TASK OBJECTIVE →
Review the material and extract every line in which the word "none" occurs.

EXTRACTED MATERIAL →
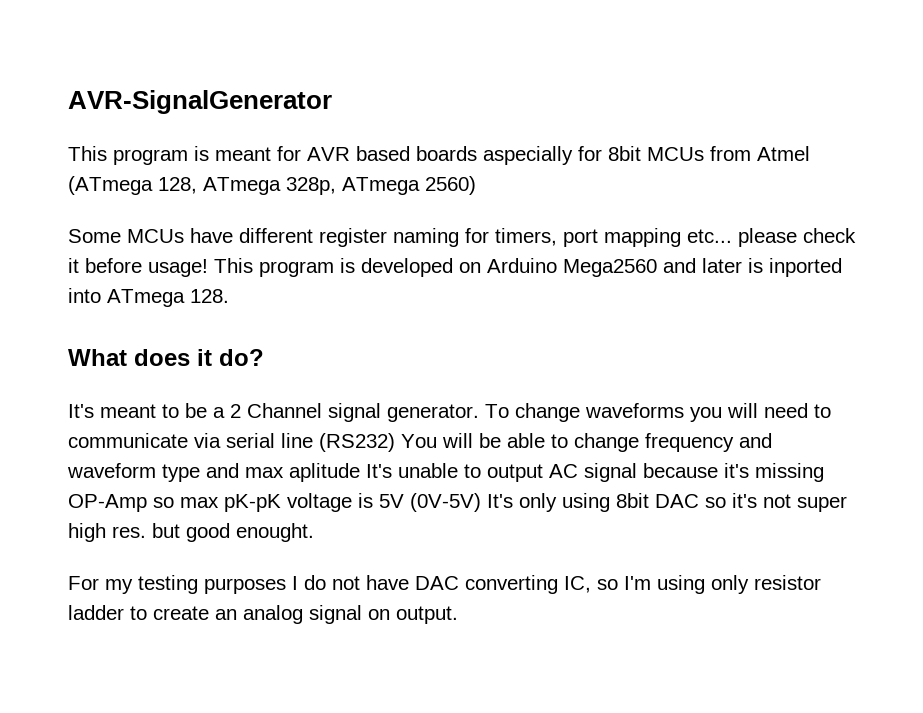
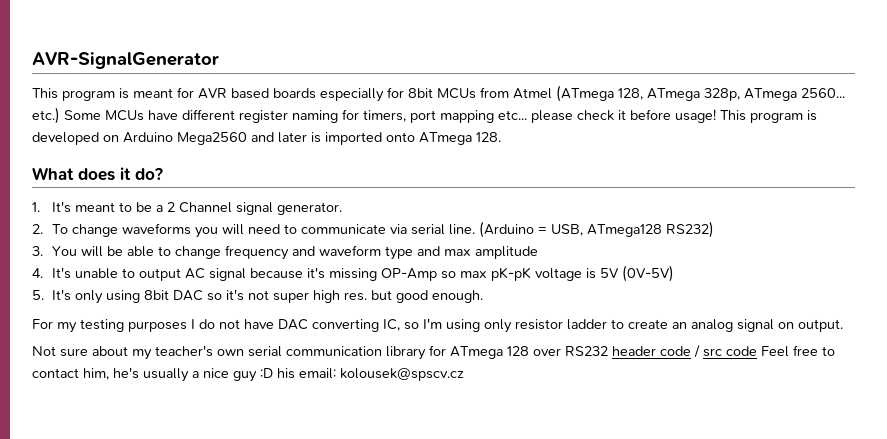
[483,146,573,165] aspecially -> [320,88,384,102] especially
[425,176,476,195] 2560) // -> [801,88,845,98] [32,107,60,124] 2560... etc.)
[769,258,842,277] [68,288,101,303] inported into -> [325,132,415,145] imported onto
(264, 357) none -> [32,202,40,212] 1.
(479, 413) none -> [32,224,43,234] // 2.
[281,433,395,452] line (RS232) -> [449,221,715,238] [32,246,43,256] line. (Arduino = USB, ATmega128 RS232) // 3.
[289,463,360,482] aplitude -> [475,246,539,259] [32,268,43,278] amplitude // 4.
(481, 502) none -> [32,290,44,300] // 5.
[236,523,314,542] enought. -> [432,290,484,303] enough.
(458, 615) none -> [32,345,835,360] [32,367,464,382] // Not sure about my teacher's own serial communication library for ATmega 128 over RS232 header code / src code Feel free to contact him, he's usually a nice guy :D his email: kolousek@spscv.cz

OUTPUT BELOW →
(264, 357) none -> [32,202,40,212] 1.
(479, 413) none -> [32,224,43,234] // 2.
(481, 502) none -> [32,290,44,300] // 5.
(458, 615) none -> [32,345,835,360] [32,367,464,382] // Not sure about my teacher's own serial communication library for ATmega 128 over RS232 header code / src code Feel free to contact him, he's usually a nice guy :D his email: kolousek@spscv.cz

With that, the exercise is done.